Task
In the copy you make, include no pictures, and transcribe every record exactly.

Data to examine section start

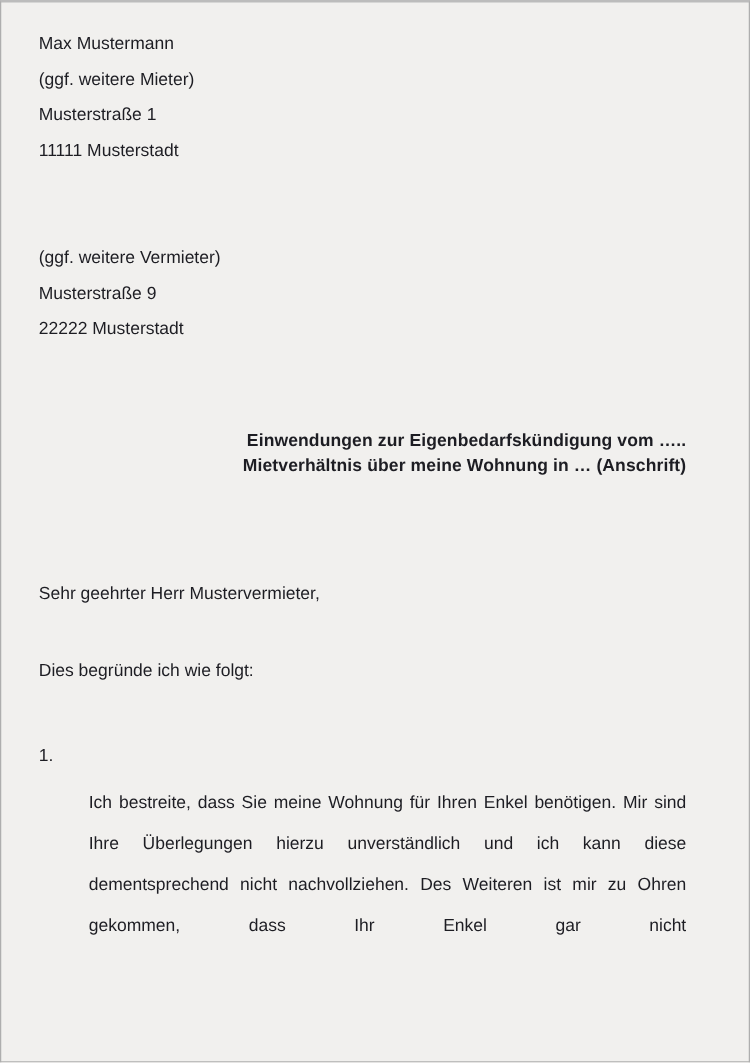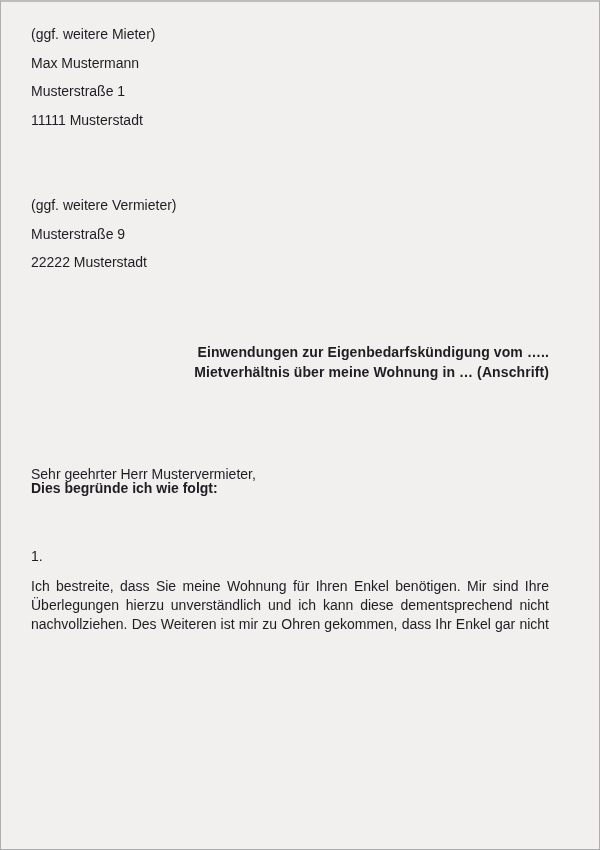--- a/index.html
+++ b/index.html
@@ -60,8 +60,8 @@
 <div class="page">
 
   <div class="sender-block">
+    <p class="addr-line">Max Mustermann</p>
     <p class="addr-line">(ggf. weitere Mieter)</p>
-    <p class="addr-line">Max Mustermann</p>
     <p class="addr-line">Musterstraße 1</p>
     <div class="addr-line addr-row-with-date">
       <span>11111 Musterstadt</span>

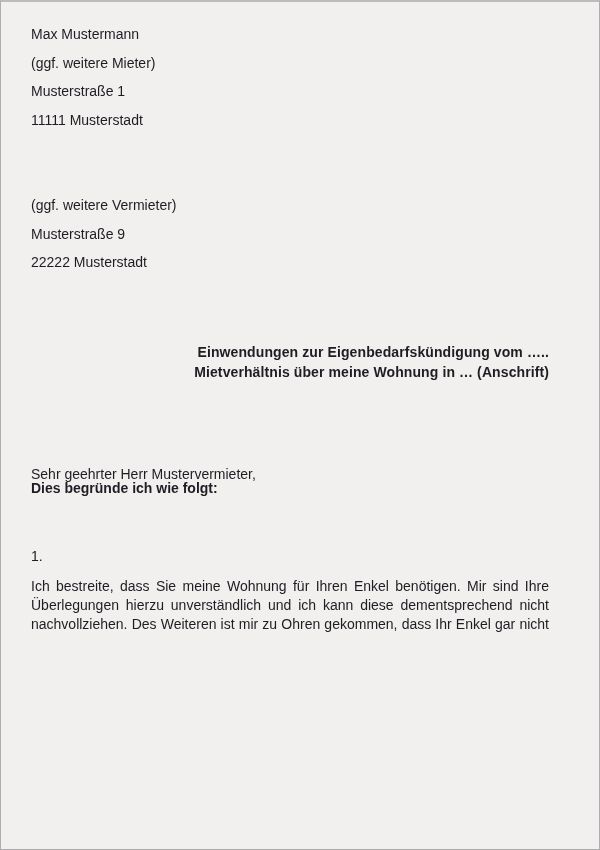--- a/index.html
+++ b/index.html
@@ -45,7 +45,7 @@
     line-height: 23.5px;
     text-align: justify;
   }
-  .reason-lead { line-height: 14px; font-weight: bold; }
+  .reason-lead { margin-top: 48px; line-height: 14px; }
   .point-number { margin-top: 54px; line-height: 14px; }
   .point-par {
     margin-top: 14px;

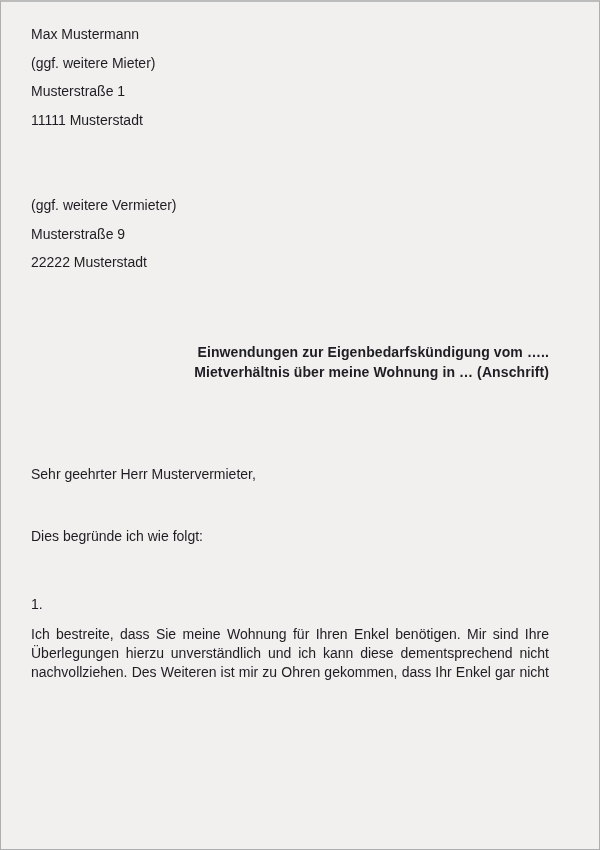--- a/index.html
+++ b/index.html
@@ -49,9 +49,10 @@
   .point-number { margin-top: 54px; line-height: 14px; }
   .point-par {
     margin-top: 14px;
-    line-height: 19px;
+    line-height: 33px;
     text-align: justify;
     text-align-last: justify; 
+    margin-left: 40px;
   }
 </style>
 </head>

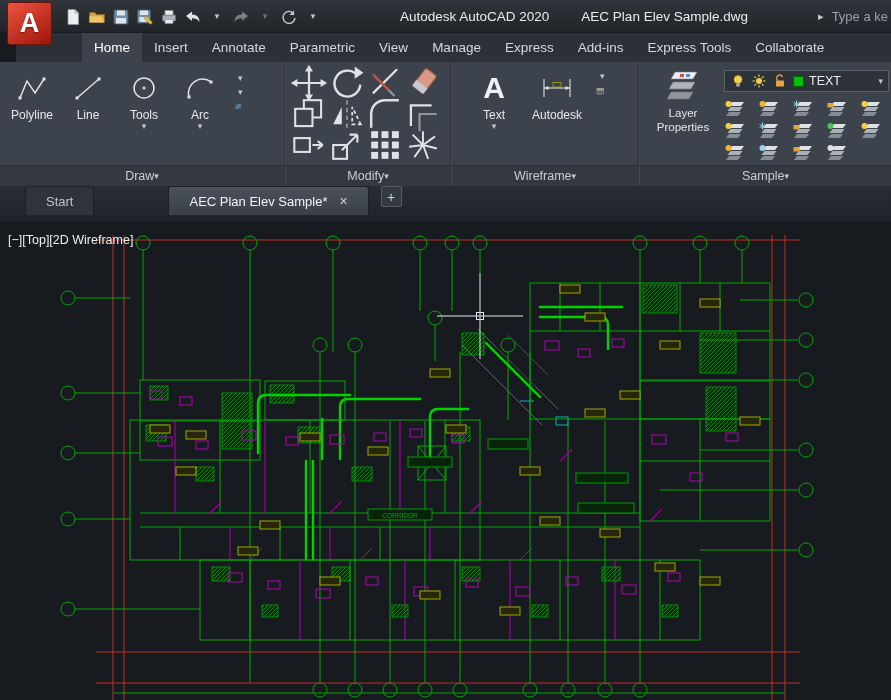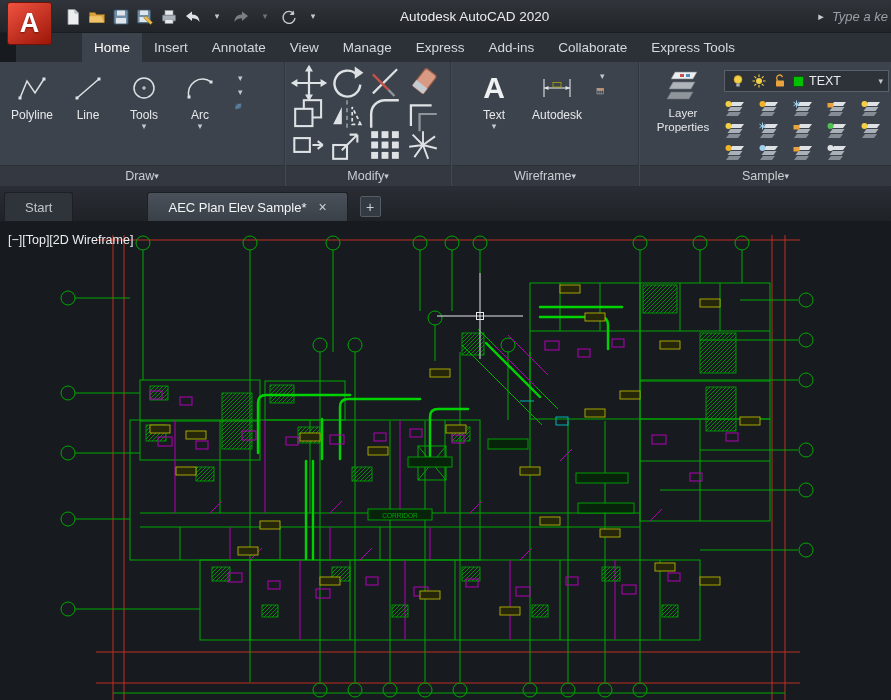--- a/index.html
+++ b/index.html
@@ -164,6 +164,7 @@
 
     <div class="win-title">
       <span>Autodesk AutoCAD 2020</span>
+      <span>AEC Plan Elev Sample.dwg</span>
     </div>
 
     <div class="search">

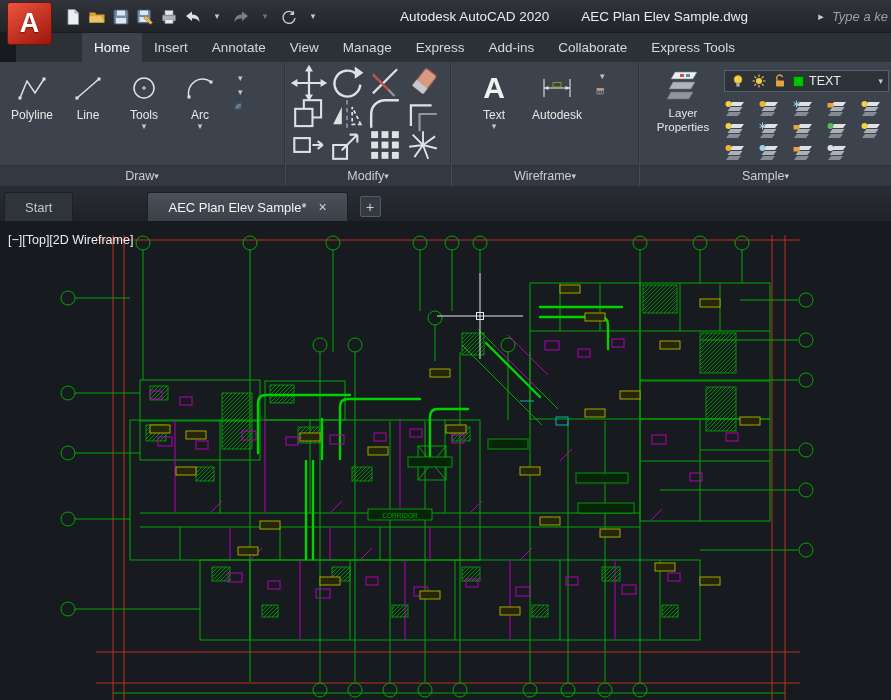--- a/index.html
+++ b/index.html
@@ -22,7 +22,7 @@
              font-size:13.5px;color:#e9ebee;white-space:nowrap}
   .search{position:absolute;right:3px;top:0;height:33px;display:flex;align-items:center;gap:8px;font-size:13px}
   .search .arrow{color:#c8cdd2;font-size:11px}
-  .search .stext{color:#9aa0a8;font-style:italic}
+  .search .stext{color:#9aa0a8;}
 
   
   .ribbon-tabs{position:absolute;top:33px;left:16px;width:100%;height:29px;background:#2c3138;

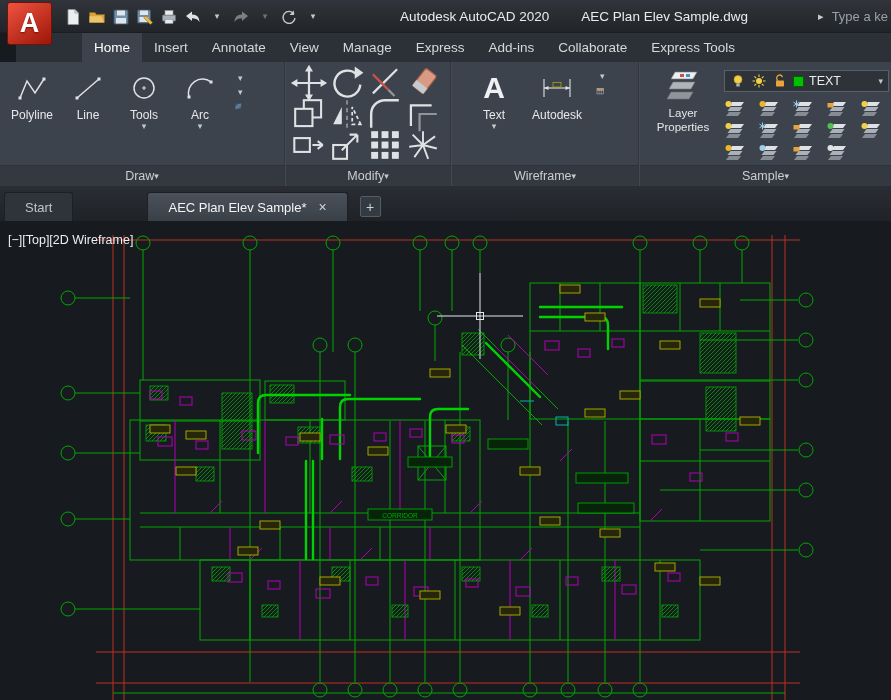--- a/index.html
+++ b/index.html
@@ -177,6 +177,7 @@
     <div class="rtab" data-active="true">Home</div>
     <div class="rtab">Insert</div>
     <div class="rtab">Annotate</div>
+    <div class="rtab">Parametric</div>
     <div class="rtab">View</div>
     <div class="rtab">Manage</div>
     <div class="rtab">Express</div>

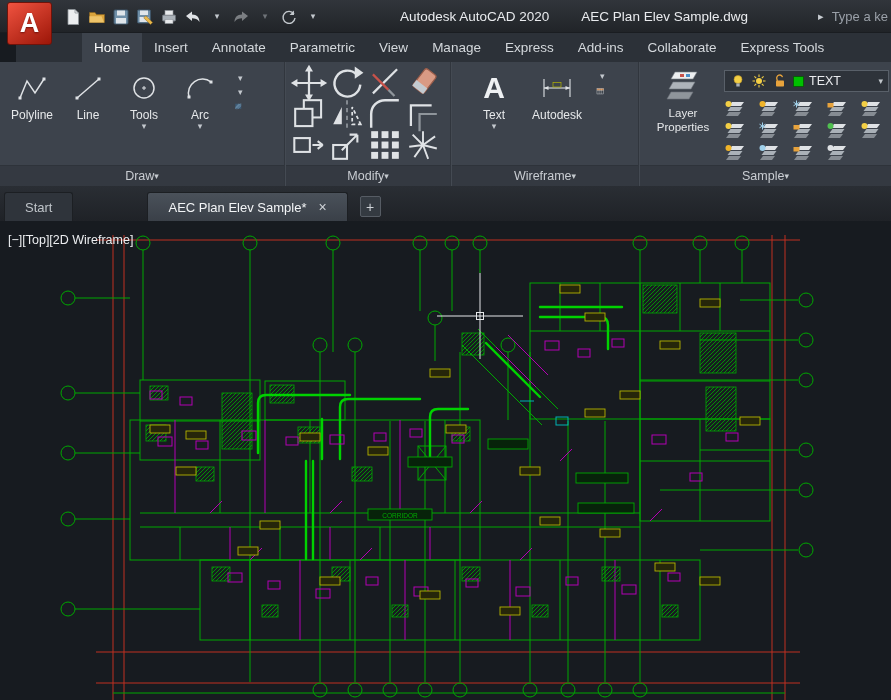--- a/index.html
+++ b/index.html
@@ -182,8 +182,8 @@
     <div class="rtab">Manage</div>
     <div class="rtab">Express</div>
     <div class="rtab">Add-ins</div>
+    <div class="rtab">Express Tools</div>
     <div class="rtab">Collaborate</div>
-    <div class="rtab">Express Tools</div>
   </div>
 
   <div class="ribbon">

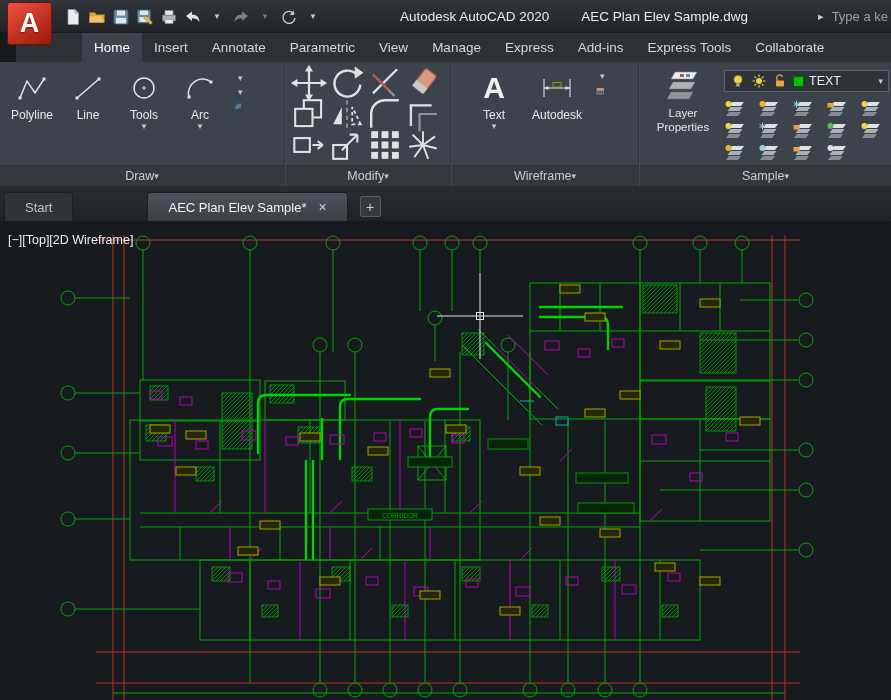--- a/index.html
+++ b/index.html
@@ -62,7 +62,7 @@
 
   
   .filetabs{position:absolute;top:186px;left:0;width:100%;height:35px;
-            background:linear-gradient(#2a2e34,#1f2227);display:flex;align-items:flex-end;padding-left:4px}
+            background:linear-gradient(#2a2e34,#1f2227);display:flex;padding-left:25px}
   .ftab{height:29px;display:flex;align-items:center;gap:12px;padding:0 20px;font-size:13px;
         background:#2f343b;color:#bfc4c9;border:1px solid #1c1f23;border-bottom:none;border-radius:3px 3px 0 0}
   .ftab[data-active="true"]{background:linear-gradient(#4a515a,#3a4048);color:#f2f4f6}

Data to examine section end

Answer
--- a/index.html
+++ b/index.html
@@ -60,8 +60,8 @@
 <div class="page">
 
   <div class="sender-block">
+    <p class="addr-line">Max Mustermann</p>
     <p class="addr-line">(ggf. weitere Mieter)</p>
-    <p class="addr-line">Max Mustermann</p>
     <p class="addr-line">Musterstraße 1</p>
     <div class="addr-line addr-row-with-date">
       <span>11111 Musterstadt</span>

--- a/index.html
+++ b/index.html
@@ -45,7 +45,7 @@
     line-height: 23.5px;
     text-align: justify;
   }
-  .reason-lead { line-height: 14px; font-weight: bold; }
+  .reason-lead { margin-top: 48px; line-height: 14px; }
   .point-number { margin-top: 54px; line-height: 14px; }
   .point-par {
     margin-top: 14px;

--- a/index.html
+++ b/index.html
@@ -49,9 +49,10 @@
   .point-number { margin-top: 54px; line-height: 14px; }
   .point-par {
     margin-top: 14px;
-    line-height: 19px;
+    line-height: 33px;
     text-align: justify;
     text-align-last: justify; 
+    margin-left: 40px;
   }
 </style>
 </head>

--- a/index.html
+++ b/index.html
@@ -164,6 +164,7 @@
 
     <div class="win-title">
       <span>Autodesk AutoCAD 2020</span>
+      <span>AEC Plan Elev Sample.dwg</span>
     </div>
 
     <div class="search">

--- a/index.html
+++ b/index.html
@@ -22,7 +22,7 @@
              font-size:13.5px;color:#e9ebee;white-space:nowrap}
   .search{position:absolute;right:3px;top:0;height:33px;display:flex;align-items:center;gap:8px;font-size:13px}
   .search .arrow{color:#c8cdd2;font-size:11px}
-  .search .stext{color:#9aa0a8;font-style:italic}
+  .search .stext{color:#9aa0a8;}
 
   
   .ribbon-tabs{position:absolute;top:33px;left:16px;width:100%;height:29px;background:#2c3138;

--- a/index.html
+++ b/index.html
@@ -177,6 +177,7 @@
     <div class="rtab" data-active="true">Home</div>
     <div class="rtab">Insert</div>
     <div class="rtab">Annotate</div>
+    <div class="rtab">Parametric</div>
     <div class="rtab">View</div>
     <div class="rtab">Manage</div>
     <div class="rtab">Express</div>

--- a/index.html
+++ b/index.html
@@ -182,8 +182,8 @@
     <div class="rtab">Manage</div>
     <div class="rtab">Express</div>
     <div class="rtab">Add-ins</div>
+    <div class="rtab">Express Tools</div>
     <div class="rtab">Collaborate</div>
-    <div class="rtab">Express Tools</div>
   </div>
 
   <div class="ribbon">

--- a/index.html
+++ b/index.html
@@ -62,7 +62,7 @@
 
   
   .filetabs{position:absolute;top:186px;left:0;width:100%;height:35px;
-            background:linear-gradient(#2a2e34,#1f2227);display:flex;align-items:flex-end;padding-left:4px}
+            background:linear-gradient(#2a2e34,#1f2227);display:flex;padding-left:25px}
   .ftab{height:29px;display:flex;align-items:center;gap:12px;padding:0 20px;font-size:13px;
         background:#2f343b;color:#bfc4c9;border:1px solid #1c1f23;border-bottom:none;border-radius:3px 3px 0 0}
   .ftab[data-active="true"]{background:linear-gradient(#4a515a,#3a4048);color:#f2f4f6}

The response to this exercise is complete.